'Manusia Silver' di Jalanan Kota Bandung Bakal Dibina hingga Jera

Dinas Sosial dan Penanggulangan Kemiskinan (Dinsosnangkis) menyiapkan penanganan khusus untuk membuat jera para 'manusia silver' yang marak di jalanan.
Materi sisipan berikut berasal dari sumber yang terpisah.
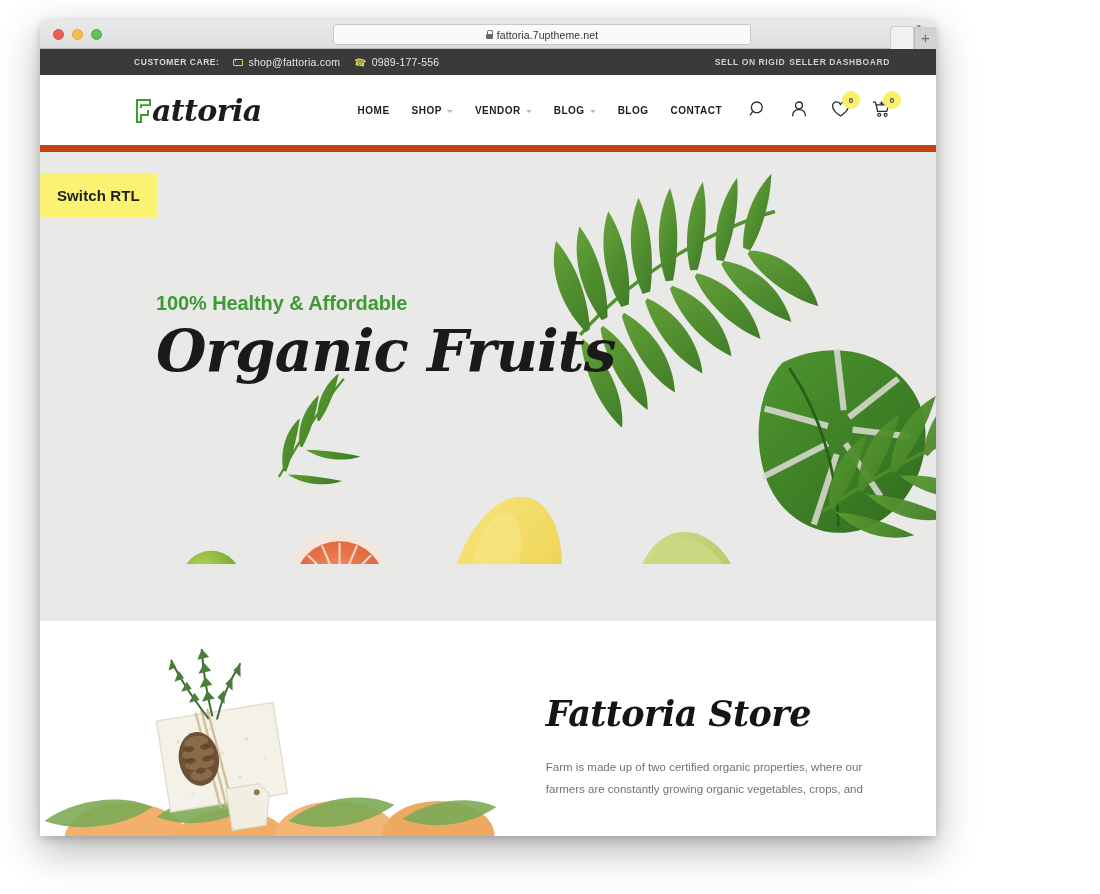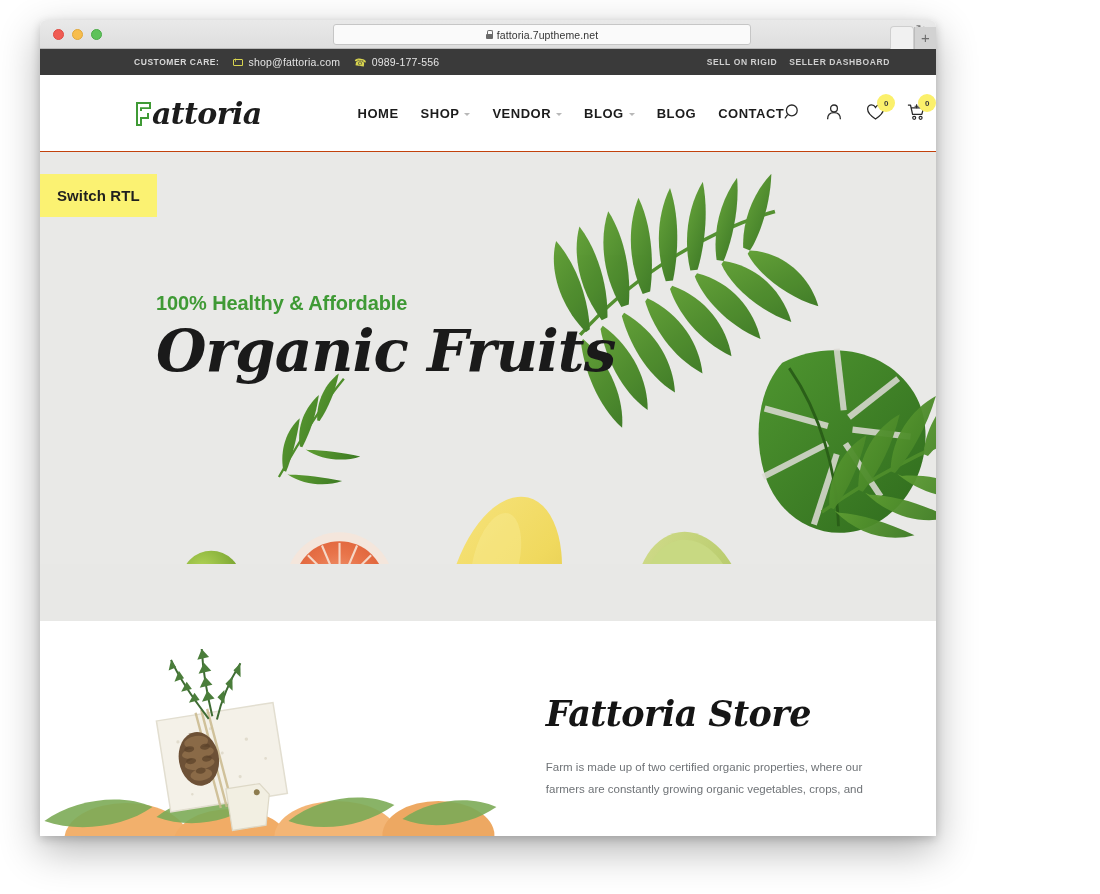--- a/index.html
+++ b/index.html
@@ -118,7 +118,7 @@
   .ico-phone{
     font-size:10px; color:#d8d44f; transform:rotate(8deg);
   }
-  #topbar-right{ margin-left:auto; display:flex; gap:12px; }
+  #topbar-right{ margin-left:auto; display:flex; gap:4px; }
   .tb-link{
     font-size:8.5px;color:#cfcfcf;letter-spacing:.6px;font-weight:700;
   }

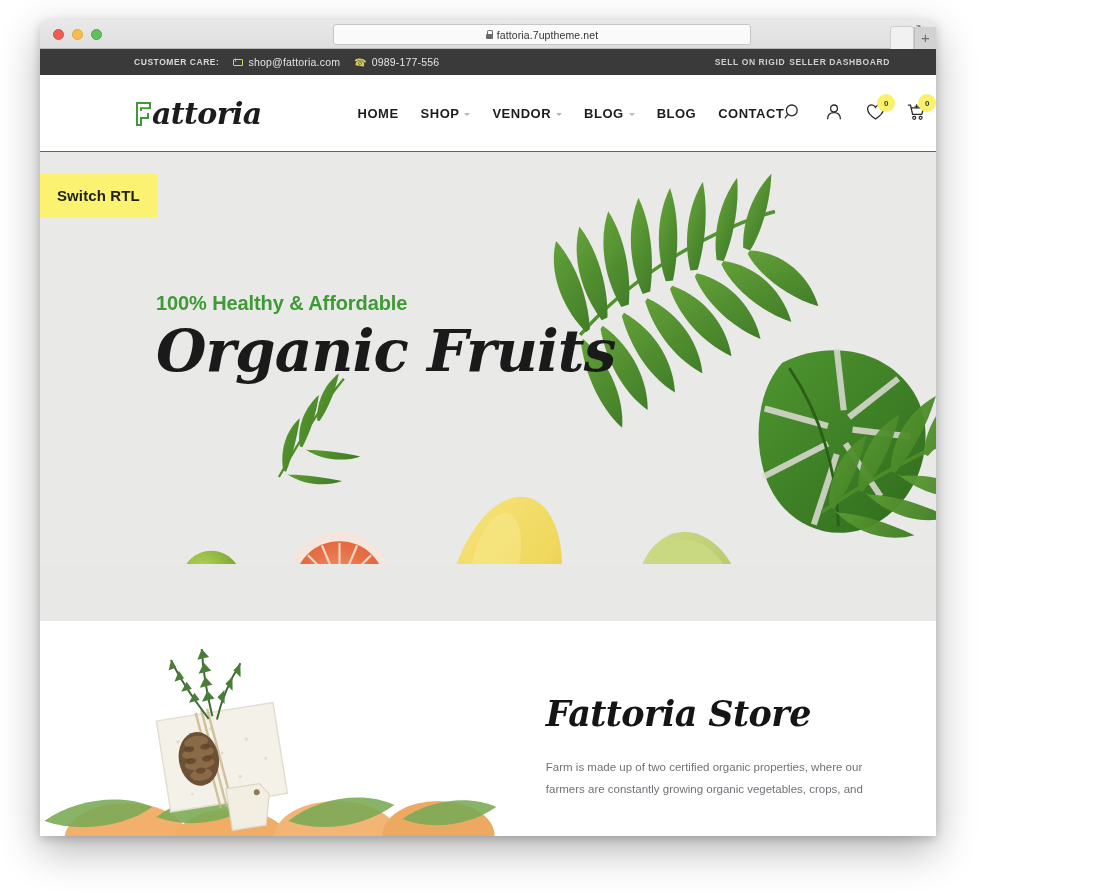--- a/index.html
+++ b/index.html
@@ -129,7 +129,7 @@
     background:#ffffff;
     display:flex; align-items:center;
     padding:0 46px 0 94px;
-    border-bottom:1px solid #c2410c;
+    border-bottom:7px solid #c2410c;
   }
   
   #logo{ display:flex; align-items:center; }

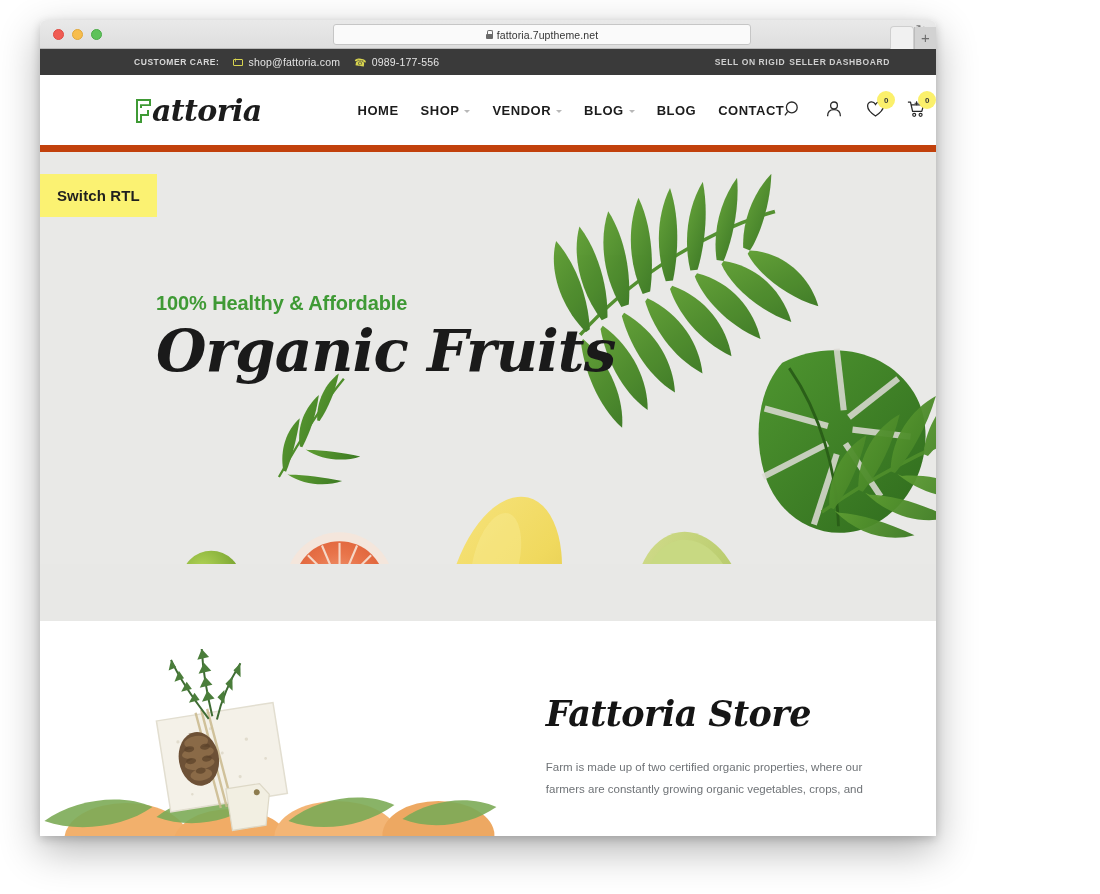--- a/index.html
+++ b/index.html
@@ -148,7 +148,7 @@
   #nav{ display:flex; align-items:center; gap:22px; margin-left:96px; }
   .nav-item{ display:flex; align-items:center; gap:5px; }
   .nav-label{
-    font-size:13px; font-weight:700; color:#1c1c1c; letter-spacing:.5px;
+    font-size:10px; font-weight:700; color:#1c1c1c; letter-spacing:.5px;
   }
   .nav-caret{
     width:0;height:0;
'Manusia Silver' di Jalanan Kota Bandung Bakal Dibina hingga Jera
Ilustrasi
INILAH, Bandung - Dinas Sosial dan Penanggulangan Kemiskinan (Dinsosnangkis) menyiapkan penanganan khusus untuk membuat jera para 'manusia silver' yang marak di jalanan.
 
Kepala Dinsosnangkis, Tono Rusdiantono menyatakan keberadaan manusia silver sudah terpantau turun lagi ke jalan. Utamanya, ketika jalanan di Kota Bandung dipenuhi kendaraan baik saat jam sibuk atau di waktu libur.
 
"Pasteur (Jalan Dr. Djunjunan) banyak lagi manusia silver. Ya mudah-mudahan nanti kita bisa operasi lagi," kata Tono saat berbincang belum lama ini.
 
Dari pengamatan awal Tono, ‎pembinaan terhadap manusia silver yang terjaring oleh operasi belum memberikan dampak. Karena, sambung dia, masa pembinaan cenderung lebih singkat, tidak pernah lebih dari satu pekan. 
 
Oleh karenanya, Tono mulai merancang agar manusia silver yang terjaring operasi diberi waktu pembuinaan lebih lama. Setidaknya, Dinsosnangkis bakal menggojlog mereka dalam kurun waktu tiga bulan.
 
"Kalau setelah penjangkauan itu biasanya di kita 3 hari sampai 7 hari.  ‎Mungkin nanti mah biar ada efek jera bisa antara 40 hari sampai 3 bulan," ujarnya.
 
Keputusan Tono untuk memperpanjang waktu pembinaan bagi manusia silver ini tidak terlepas dari tersedianya sarana-dan prasarana yang baru saja dibuat di Pusat Kesejahteraan Sosial (Puskesos) Rancasari‎. Dimana didalamnya memang dirancang sekaligus sebagai tempat pembinaan bagi Penyandang Masalah Kesejahteraan Sosial, tanpa terkecuali manusia silver.
 
Oleh karenanya, Tono juga akan menyiapkan serangkaian program untuk mengisi pembinaan para manusia silver. Pastinya, ‎dia bakal memberikan beragam materi pembekalan baik keterampilan maupun soal pembangunan karakter.
 
"Jadi nanti didiklatkan, dibuatkan mekanismenya supaya dia ada efek jera jadi ga mau ke jalan lagi. Jadi mun beunang ku Dinsos ga bisa keluar langsung, tapi dididik di Puskesos, nanti disuruh keliling membersihkan area puskesos, bersihkan danau, bertani, dan banyak lagi lah," ungkapnya.
 
Untuk penanggulangan PMKS di 2019 ini, Tono menyatakan Dinsosnangkis sudah menganggarkan dana sebesar ‎Rp. 10 miliar. Anggaran tersebut termasuk pemeliharaan Puskesos beserta sejumlah program di dalamnya.
 
"Nanti kita cuma kasih makan aja, tapi bukan berarti mereka bisa berpikir enak ditangkap Dinsos selama 3 bulan dikasih makan. Popkoknya akan kita beri efek jera," pungkasnya.